**INFORMATION SHOWN**
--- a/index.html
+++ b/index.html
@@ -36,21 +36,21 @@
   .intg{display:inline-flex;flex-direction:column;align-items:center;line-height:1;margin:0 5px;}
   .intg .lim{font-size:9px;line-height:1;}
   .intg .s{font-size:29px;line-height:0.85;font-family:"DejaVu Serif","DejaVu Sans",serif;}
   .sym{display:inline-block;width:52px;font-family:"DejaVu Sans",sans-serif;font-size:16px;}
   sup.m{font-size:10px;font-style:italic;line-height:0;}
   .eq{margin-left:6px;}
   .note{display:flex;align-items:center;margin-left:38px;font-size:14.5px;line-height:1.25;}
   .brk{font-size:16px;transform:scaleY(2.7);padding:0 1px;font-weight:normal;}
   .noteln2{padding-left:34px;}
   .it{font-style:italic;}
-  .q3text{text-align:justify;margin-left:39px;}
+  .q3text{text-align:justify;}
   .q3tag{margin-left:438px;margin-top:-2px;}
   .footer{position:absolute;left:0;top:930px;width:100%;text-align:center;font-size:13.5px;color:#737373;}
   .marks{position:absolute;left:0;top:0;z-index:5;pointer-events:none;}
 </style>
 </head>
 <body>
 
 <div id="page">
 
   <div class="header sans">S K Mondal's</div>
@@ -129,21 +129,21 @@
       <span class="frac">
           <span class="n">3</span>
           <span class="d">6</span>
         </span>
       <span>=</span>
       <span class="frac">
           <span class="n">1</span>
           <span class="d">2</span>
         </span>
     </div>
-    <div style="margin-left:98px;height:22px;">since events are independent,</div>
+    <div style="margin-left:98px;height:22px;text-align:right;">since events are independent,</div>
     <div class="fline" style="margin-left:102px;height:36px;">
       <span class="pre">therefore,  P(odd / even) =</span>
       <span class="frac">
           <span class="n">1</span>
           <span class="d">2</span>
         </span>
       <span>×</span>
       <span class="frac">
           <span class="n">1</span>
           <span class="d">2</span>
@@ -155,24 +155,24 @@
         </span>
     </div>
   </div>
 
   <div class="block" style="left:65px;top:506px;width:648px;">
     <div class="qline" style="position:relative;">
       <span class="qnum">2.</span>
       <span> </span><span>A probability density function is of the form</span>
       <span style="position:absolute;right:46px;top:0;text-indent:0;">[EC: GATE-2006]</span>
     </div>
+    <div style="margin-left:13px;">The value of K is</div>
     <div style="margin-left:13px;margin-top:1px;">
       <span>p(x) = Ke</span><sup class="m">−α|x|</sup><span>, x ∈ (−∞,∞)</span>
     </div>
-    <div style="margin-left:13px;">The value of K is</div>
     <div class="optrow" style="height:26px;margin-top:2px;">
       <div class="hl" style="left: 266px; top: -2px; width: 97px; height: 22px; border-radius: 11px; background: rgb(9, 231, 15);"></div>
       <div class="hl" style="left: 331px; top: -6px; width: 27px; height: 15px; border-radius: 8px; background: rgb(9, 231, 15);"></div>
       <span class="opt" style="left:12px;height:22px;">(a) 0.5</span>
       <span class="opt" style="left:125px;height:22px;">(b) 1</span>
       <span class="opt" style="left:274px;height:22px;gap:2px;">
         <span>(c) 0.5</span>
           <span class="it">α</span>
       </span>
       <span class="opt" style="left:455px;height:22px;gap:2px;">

**DESCRIPTION OF THE TASK**
List all lines above in which the string "position" appears.

**SOLUTION TO THE EXERCISE**
   .footer{position:absolute;left:0;top:930px;width:100%;text-align:center;font-size:13.5px;color:#737373;}
   .marks{position:absolute;left:0;top:0;z-index:5;pointer-events:none;}
     <div class="qline" style="position:relative;">
       <span style="position:absolute;right:46px;top:0;text-indent:0;">[EC: GATE-2006]</span>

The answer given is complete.